■ Supplied data:
_ _ _
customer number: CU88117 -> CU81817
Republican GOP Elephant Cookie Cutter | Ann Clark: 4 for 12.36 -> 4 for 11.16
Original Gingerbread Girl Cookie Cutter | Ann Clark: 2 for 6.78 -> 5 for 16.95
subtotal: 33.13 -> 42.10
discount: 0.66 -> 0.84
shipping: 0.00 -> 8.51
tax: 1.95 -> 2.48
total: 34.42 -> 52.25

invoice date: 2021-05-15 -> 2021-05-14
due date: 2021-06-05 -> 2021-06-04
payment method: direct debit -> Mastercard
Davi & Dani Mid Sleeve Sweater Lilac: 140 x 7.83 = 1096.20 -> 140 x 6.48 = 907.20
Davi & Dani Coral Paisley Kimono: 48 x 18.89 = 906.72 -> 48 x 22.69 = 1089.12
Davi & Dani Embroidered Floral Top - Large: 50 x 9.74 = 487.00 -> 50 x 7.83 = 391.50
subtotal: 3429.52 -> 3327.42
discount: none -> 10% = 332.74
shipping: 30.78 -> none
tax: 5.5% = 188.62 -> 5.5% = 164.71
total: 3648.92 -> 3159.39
_ _ _
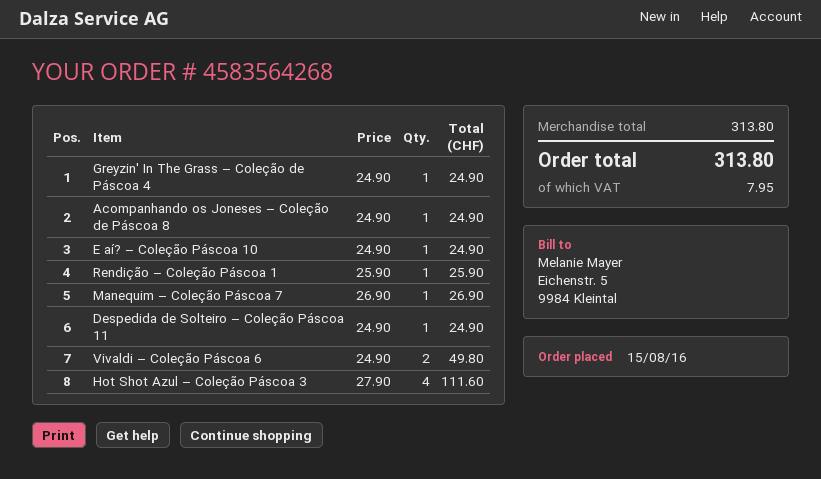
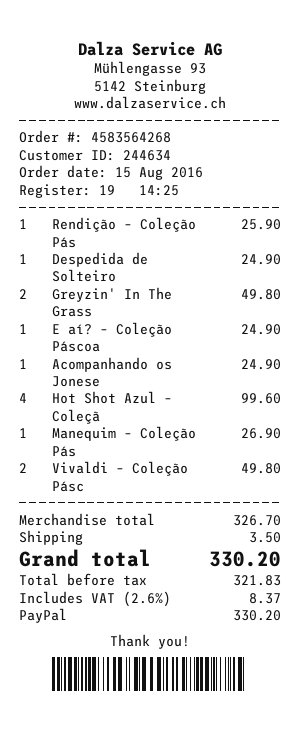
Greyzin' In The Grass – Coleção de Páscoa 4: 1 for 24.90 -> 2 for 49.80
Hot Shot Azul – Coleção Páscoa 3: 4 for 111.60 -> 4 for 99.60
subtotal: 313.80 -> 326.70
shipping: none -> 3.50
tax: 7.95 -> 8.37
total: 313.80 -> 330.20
_ _ _
■ Exercise goal:
The entries above hold a line with "total: 34.42 -> 52.25" and a later line with "total: 3648.92 -> 3159.39". Write out exactly those lines and all lines between, nothing more.

■ Finished exercise:
total: 34.42 -> 52.25

invoice date: 2021-05-15 -> 2021-05-14
due date: 2021-06-05 -> 2021-06-04
payment method: direct debit -> Mastercard
Davi & Dani Mid Sleeve Sweater Lilac: 140 x 7.83 = 1096.20 -> 140 x 6.48 = 907.20
Davi & Dani Coral Paisley Kimono: 48 x 18.89 = 906.72 -> 48 x 22.69 = 1089.12
Davi & Dani Embroidered Floral Top - Large: 50 x 9.74 = 487.00 -> 50 x 7.83 = 391.50
subtotal: 3429.52 -> 3327.42
discount: none -> 10% = 332.74
shipping: 30.78 -> none
tax: 5.5% = 188.62 -> 5.5% = 164.71
total: 3648.92 -> 3159.39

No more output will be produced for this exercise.